In the entries below, find the line with "- git clone" and the line with "- Implementation of". Reproduce those two lines and every line between them exactly, and nothing more.

==== GIVEN INFORMATION ====

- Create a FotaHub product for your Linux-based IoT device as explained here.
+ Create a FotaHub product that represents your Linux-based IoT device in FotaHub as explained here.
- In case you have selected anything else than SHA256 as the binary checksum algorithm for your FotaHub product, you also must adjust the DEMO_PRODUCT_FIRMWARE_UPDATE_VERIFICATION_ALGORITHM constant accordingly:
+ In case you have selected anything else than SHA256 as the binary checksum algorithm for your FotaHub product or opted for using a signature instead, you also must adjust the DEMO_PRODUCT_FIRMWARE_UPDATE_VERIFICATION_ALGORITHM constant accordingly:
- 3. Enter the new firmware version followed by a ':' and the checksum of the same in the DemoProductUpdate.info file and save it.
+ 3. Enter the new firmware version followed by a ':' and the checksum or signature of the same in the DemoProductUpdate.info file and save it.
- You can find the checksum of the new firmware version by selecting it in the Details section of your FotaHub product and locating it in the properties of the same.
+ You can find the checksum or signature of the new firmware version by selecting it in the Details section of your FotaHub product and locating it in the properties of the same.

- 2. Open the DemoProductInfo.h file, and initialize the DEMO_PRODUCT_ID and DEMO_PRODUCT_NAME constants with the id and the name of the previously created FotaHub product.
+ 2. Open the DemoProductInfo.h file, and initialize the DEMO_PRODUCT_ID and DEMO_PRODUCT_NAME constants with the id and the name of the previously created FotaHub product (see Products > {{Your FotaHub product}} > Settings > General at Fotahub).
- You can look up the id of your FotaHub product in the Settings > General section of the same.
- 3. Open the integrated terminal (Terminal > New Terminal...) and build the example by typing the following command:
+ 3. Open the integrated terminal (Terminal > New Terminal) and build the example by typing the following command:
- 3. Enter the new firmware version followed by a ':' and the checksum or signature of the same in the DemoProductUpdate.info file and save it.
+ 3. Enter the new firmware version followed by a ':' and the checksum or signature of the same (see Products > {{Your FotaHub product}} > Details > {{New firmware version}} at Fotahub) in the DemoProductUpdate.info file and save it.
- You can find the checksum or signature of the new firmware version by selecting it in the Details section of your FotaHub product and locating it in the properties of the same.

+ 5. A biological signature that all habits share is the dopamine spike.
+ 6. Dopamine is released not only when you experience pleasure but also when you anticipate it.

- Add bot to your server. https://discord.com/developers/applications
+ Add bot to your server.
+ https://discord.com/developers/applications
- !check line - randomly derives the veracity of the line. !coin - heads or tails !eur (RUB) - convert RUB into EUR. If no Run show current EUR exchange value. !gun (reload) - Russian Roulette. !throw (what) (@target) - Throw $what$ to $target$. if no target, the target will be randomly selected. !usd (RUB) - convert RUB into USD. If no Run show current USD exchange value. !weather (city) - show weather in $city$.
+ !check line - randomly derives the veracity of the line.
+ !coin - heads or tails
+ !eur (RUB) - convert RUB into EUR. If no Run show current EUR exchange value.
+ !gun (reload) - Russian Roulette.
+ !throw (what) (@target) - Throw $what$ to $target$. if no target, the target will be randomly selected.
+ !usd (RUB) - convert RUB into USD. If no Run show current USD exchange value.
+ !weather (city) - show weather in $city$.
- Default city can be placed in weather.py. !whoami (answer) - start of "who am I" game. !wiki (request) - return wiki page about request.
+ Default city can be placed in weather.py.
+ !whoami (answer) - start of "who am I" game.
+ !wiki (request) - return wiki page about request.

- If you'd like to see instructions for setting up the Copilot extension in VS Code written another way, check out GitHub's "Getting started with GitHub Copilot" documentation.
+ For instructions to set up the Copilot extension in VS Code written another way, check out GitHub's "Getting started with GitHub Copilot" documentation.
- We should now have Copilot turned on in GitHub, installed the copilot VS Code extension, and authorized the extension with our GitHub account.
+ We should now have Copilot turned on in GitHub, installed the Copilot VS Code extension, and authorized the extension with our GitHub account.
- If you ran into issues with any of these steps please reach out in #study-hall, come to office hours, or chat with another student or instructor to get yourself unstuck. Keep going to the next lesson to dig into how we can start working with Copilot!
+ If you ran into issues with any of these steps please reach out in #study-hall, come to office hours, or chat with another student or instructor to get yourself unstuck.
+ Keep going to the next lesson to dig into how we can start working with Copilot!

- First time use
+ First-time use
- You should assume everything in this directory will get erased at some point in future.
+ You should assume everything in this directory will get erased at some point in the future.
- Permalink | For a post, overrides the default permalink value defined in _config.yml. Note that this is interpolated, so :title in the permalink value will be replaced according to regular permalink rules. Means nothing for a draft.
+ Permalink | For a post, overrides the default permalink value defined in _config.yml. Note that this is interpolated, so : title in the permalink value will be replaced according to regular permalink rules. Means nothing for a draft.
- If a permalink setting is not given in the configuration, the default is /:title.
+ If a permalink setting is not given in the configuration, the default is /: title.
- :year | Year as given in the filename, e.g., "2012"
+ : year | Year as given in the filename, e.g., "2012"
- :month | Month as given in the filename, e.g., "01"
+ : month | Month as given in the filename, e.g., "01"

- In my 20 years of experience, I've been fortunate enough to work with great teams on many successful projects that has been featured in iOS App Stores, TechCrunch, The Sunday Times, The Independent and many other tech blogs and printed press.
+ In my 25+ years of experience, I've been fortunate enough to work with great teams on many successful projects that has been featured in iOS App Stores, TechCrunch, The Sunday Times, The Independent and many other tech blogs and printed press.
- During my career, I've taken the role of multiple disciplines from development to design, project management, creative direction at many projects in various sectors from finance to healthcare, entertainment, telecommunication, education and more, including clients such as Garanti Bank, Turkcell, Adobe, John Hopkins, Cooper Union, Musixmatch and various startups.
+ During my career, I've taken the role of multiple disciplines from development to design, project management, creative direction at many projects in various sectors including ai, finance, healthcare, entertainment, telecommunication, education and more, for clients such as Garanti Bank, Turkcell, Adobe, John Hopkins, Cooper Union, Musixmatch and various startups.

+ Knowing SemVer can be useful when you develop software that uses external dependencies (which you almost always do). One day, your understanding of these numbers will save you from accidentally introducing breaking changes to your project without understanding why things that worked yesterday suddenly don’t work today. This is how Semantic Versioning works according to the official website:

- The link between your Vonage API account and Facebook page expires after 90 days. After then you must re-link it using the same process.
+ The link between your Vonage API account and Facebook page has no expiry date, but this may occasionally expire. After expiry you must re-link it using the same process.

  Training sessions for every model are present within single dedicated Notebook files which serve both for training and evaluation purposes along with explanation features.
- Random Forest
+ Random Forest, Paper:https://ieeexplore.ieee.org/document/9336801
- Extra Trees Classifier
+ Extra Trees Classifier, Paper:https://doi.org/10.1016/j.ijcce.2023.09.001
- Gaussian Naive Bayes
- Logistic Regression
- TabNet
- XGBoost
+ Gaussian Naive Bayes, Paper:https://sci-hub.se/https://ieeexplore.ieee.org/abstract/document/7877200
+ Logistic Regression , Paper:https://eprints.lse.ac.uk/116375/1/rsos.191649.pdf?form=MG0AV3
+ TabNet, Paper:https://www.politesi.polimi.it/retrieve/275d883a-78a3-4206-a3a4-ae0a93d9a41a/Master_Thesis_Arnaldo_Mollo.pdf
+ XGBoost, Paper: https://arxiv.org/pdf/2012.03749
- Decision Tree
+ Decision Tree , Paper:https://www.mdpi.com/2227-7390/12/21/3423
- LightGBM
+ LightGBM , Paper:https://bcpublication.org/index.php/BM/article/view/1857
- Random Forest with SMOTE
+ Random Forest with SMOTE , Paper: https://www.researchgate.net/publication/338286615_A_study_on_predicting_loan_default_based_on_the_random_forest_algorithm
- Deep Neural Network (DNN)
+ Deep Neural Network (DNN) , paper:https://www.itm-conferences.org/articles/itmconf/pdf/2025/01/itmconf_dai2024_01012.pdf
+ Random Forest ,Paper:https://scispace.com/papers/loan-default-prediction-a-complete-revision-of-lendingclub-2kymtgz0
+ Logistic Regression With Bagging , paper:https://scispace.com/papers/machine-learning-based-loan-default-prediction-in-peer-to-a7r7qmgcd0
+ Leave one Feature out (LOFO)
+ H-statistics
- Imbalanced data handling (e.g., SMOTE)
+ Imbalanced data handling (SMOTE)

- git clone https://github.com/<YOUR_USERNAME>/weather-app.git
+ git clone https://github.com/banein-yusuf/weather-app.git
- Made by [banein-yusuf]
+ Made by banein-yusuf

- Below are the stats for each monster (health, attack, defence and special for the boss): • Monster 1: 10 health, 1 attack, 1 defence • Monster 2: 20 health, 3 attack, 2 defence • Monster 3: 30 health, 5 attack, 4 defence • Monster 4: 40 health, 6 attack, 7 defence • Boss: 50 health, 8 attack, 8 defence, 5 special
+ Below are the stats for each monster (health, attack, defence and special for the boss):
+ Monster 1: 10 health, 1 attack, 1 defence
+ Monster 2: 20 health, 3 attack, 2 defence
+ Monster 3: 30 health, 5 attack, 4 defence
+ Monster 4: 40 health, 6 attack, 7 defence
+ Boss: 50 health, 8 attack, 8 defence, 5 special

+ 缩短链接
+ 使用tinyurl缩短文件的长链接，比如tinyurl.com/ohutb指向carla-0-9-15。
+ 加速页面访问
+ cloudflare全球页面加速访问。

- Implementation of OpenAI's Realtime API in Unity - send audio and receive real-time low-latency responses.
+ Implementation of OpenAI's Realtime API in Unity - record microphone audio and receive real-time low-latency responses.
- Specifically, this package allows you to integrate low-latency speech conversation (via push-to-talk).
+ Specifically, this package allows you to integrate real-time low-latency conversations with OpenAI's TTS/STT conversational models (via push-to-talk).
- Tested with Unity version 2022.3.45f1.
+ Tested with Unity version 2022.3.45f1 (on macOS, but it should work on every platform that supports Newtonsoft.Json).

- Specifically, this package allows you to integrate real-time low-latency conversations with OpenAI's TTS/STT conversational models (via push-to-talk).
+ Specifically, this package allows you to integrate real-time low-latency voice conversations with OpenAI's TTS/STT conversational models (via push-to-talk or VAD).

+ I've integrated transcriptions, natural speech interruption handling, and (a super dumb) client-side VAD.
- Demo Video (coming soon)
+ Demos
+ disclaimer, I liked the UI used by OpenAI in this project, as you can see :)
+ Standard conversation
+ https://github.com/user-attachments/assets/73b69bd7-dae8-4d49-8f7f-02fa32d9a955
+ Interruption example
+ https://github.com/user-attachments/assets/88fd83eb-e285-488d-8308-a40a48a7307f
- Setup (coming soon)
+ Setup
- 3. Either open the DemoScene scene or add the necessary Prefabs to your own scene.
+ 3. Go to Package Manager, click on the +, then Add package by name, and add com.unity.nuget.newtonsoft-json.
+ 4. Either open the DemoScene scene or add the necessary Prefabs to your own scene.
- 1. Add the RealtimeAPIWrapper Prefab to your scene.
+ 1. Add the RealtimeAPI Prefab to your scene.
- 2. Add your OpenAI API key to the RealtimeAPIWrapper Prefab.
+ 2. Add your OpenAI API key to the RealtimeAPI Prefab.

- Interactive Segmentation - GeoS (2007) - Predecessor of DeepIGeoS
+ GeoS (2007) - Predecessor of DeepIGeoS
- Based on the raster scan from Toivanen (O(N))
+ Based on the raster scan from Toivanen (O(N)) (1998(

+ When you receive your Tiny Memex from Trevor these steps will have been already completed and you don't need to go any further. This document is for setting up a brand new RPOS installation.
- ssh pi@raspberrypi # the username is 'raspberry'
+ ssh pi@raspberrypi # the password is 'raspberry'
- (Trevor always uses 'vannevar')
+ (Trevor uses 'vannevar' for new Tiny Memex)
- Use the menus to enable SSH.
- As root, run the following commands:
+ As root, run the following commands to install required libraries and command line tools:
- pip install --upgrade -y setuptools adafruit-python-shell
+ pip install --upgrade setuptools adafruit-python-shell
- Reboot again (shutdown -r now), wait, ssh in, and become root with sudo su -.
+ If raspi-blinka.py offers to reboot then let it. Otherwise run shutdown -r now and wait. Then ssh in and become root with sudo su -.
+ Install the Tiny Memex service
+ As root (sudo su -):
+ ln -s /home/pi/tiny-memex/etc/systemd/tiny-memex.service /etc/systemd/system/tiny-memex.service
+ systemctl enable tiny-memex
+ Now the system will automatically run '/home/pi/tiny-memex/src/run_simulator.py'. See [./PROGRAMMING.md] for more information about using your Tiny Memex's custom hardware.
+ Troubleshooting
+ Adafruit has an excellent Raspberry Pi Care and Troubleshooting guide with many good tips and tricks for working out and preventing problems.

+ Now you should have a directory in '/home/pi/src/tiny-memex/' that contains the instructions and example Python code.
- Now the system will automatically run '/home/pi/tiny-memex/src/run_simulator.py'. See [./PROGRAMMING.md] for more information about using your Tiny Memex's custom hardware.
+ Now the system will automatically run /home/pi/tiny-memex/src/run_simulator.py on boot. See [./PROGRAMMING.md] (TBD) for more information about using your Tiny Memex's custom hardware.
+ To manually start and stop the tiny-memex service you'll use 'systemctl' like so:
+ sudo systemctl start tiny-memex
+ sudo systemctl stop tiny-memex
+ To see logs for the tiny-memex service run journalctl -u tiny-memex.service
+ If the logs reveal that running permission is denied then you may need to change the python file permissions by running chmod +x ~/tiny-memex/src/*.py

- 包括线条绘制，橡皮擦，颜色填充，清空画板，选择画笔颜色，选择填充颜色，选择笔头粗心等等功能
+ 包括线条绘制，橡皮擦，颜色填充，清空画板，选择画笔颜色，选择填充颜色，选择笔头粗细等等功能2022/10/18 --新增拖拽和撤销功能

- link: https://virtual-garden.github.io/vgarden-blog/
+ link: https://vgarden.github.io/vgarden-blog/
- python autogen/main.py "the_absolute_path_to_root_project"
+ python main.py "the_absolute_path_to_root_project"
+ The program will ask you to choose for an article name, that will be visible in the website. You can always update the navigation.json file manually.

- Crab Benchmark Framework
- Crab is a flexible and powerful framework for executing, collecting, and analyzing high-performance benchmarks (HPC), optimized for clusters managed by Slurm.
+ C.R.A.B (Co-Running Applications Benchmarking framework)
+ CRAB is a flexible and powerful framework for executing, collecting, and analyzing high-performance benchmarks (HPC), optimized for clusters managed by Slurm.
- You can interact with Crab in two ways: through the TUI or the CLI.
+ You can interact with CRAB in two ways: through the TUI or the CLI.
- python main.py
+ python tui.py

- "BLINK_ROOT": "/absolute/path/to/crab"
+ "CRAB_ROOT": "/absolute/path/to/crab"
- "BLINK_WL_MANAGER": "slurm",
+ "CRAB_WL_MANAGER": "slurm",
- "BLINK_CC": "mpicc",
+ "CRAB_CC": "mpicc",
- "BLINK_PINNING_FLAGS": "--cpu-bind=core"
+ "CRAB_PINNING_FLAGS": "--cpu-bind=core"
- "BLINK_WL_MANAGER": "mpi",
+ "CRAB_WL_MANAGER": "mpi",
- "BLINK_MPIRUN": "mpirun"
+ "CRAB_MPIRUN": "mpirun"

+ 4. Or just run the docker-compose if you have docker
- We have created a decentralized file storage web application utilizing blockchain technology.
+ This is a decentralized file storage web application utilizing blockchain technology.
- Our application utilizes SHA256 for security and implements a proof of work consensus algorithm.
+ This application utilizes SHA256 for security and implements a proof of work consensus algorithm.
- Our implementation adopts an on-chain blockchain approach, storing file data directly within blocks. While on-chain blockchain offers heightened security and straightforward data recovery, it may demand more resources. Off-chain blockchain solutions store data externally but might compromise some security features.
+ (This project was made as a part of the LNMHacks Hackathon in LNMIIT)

====

## RESPONSE BELOW
- git clone https://github.com/<YOUR_USERNAME>/weather-app.git
+ git clone https://github.com/banein-yusuf/weather-app.git
- Made by [banein-yusuf]
+ Made by banein-yusuf

- Below are the stats for each monster (health, attack, defence and special for the boss): • Monster 1: 10 health, 1 attack, 1 defence • Monster 2: 20 health, 3 attack, 2 defence • Monster 3: 30 health, 5 attack, 4 defence • Monster 4: 40 health, 6 attack, 7 defence • Boss: 50 health, 8 attack, 8 defence, 5 special
+ Below are the stats for each monster (health, attack, defence and special for the boss):
+ Monster 1: 10 health, 1 attack, 1 defence
+ Monster 2: 20 health, 3 attack, 2 defence
+ Monster 3: 30 health, 5 attack, 4 defence
+ Monster 4: 40 health, 6 attack, 7 defence
+ Boss: 50 health, 8 attack, 8 defence, 5 special

+ 缩短链接
+ 使用tinyurl缩短文件的长链接，比如tinyurl.com/ohutb指向carla-0-9-15。
+ 加速页面访问
+ cloudflare全球页面加速访问。

- Implementation of OpenAI's Realtime API in Unity - send audio and receive real-time low-latency responses.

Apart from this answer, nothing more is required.